### Your task
What is needed is a word-for-word copy of the lines below from the one with "-> <div> <span>từ" through the one with "font-size: 21px ->", both included, with every picture left out.

### Provided records
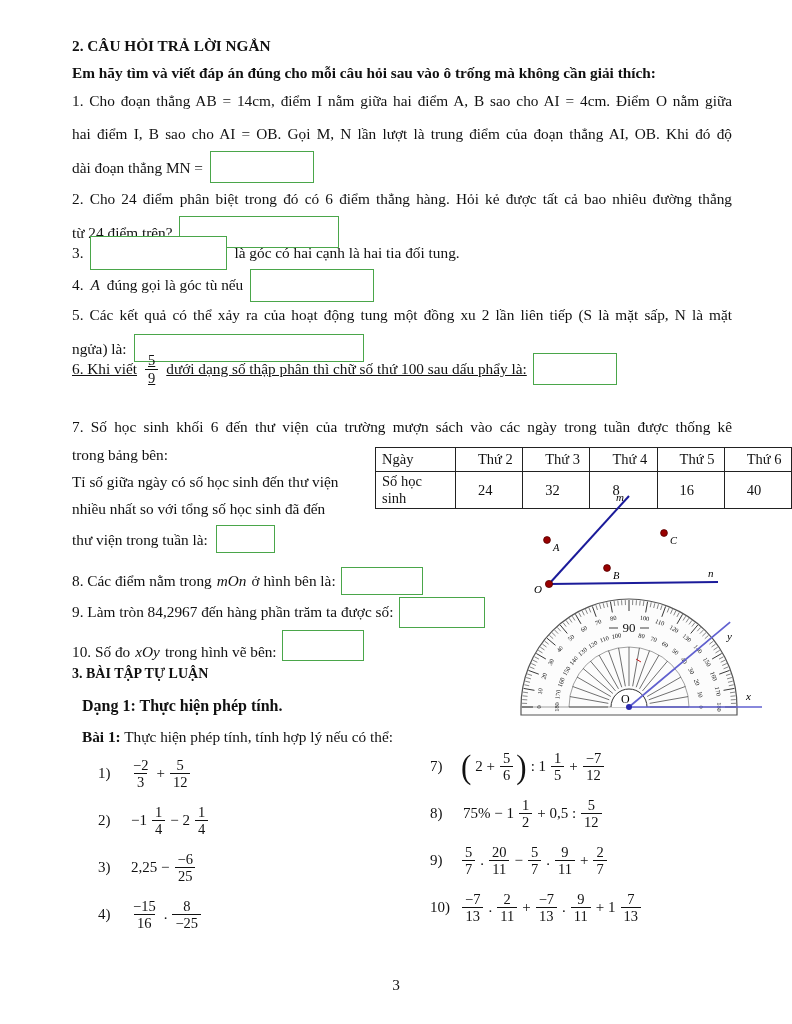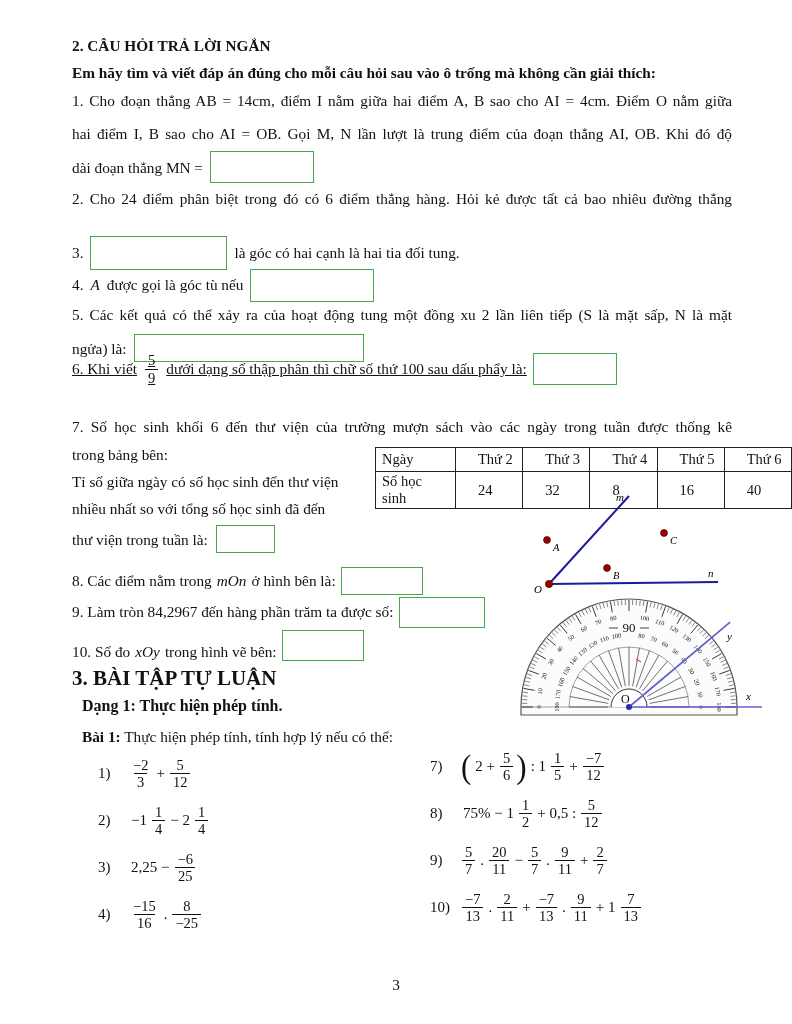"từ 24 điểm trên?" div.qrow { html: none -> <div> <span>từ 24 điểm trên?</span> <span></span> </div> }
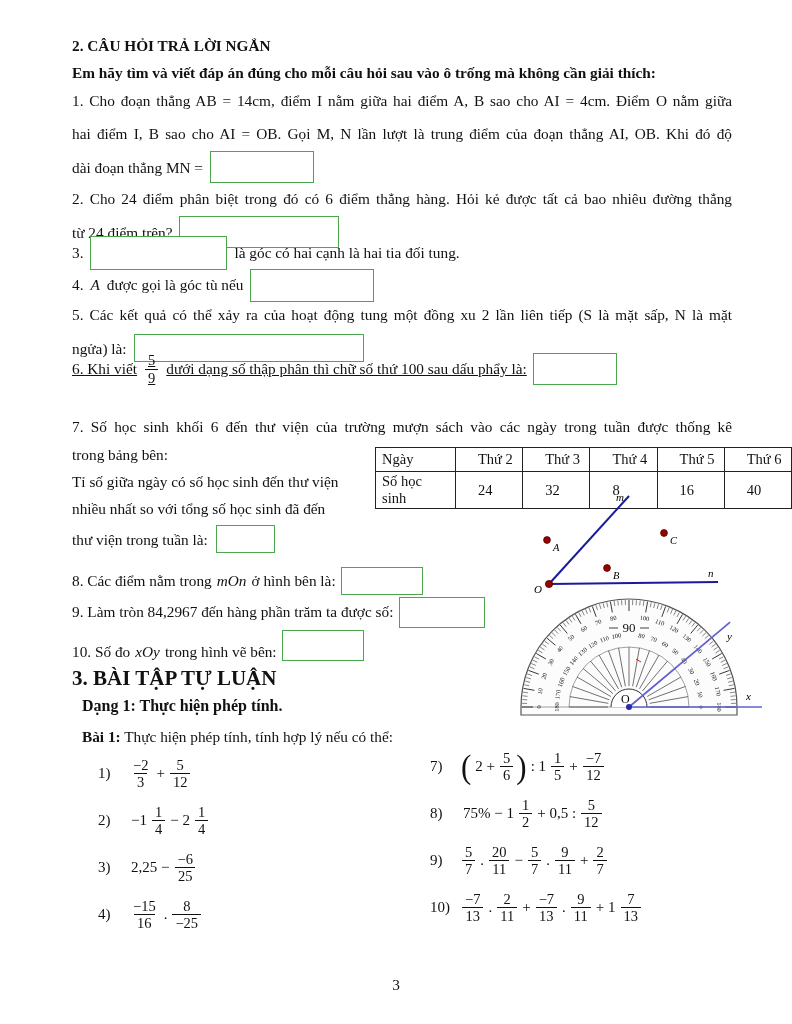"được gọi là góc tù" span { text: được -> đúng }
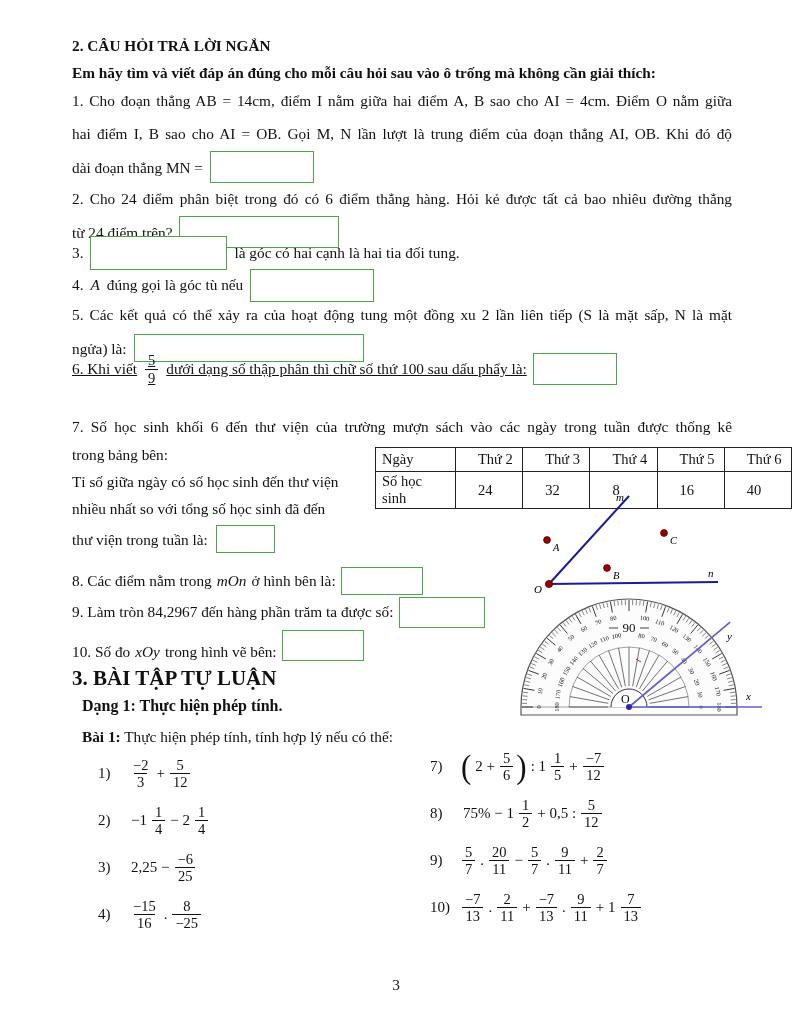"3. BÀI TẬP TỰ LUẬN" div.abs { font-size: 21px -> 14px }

...

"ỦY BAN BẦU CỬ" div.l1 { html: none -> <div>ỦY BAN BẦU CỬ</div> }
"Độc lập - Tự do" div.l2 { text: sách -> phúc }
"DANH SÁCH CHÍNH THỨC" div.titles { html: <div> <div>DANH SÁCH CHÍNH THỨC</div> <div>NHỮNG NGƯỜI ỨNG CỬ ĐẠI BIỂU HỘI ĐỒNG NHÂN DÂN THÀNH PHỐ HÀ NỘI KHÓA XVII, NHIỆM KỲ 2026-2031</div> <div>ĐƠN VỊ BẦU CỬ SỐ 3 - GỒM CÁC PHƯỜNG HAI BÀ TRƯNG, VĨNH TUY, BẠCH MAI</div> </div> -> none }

### Reply to the task
"từ 24 điểm trên?" div.qrow { html: none -> <div> <span>từ 24 điểm trên?</span> <span></span> </div> }
"được gọi là góc tù" span { text: được -> đúng }
"3. BÀI TẬP TỰ LUẬN" div.abs { font-size: 21px -> 14px }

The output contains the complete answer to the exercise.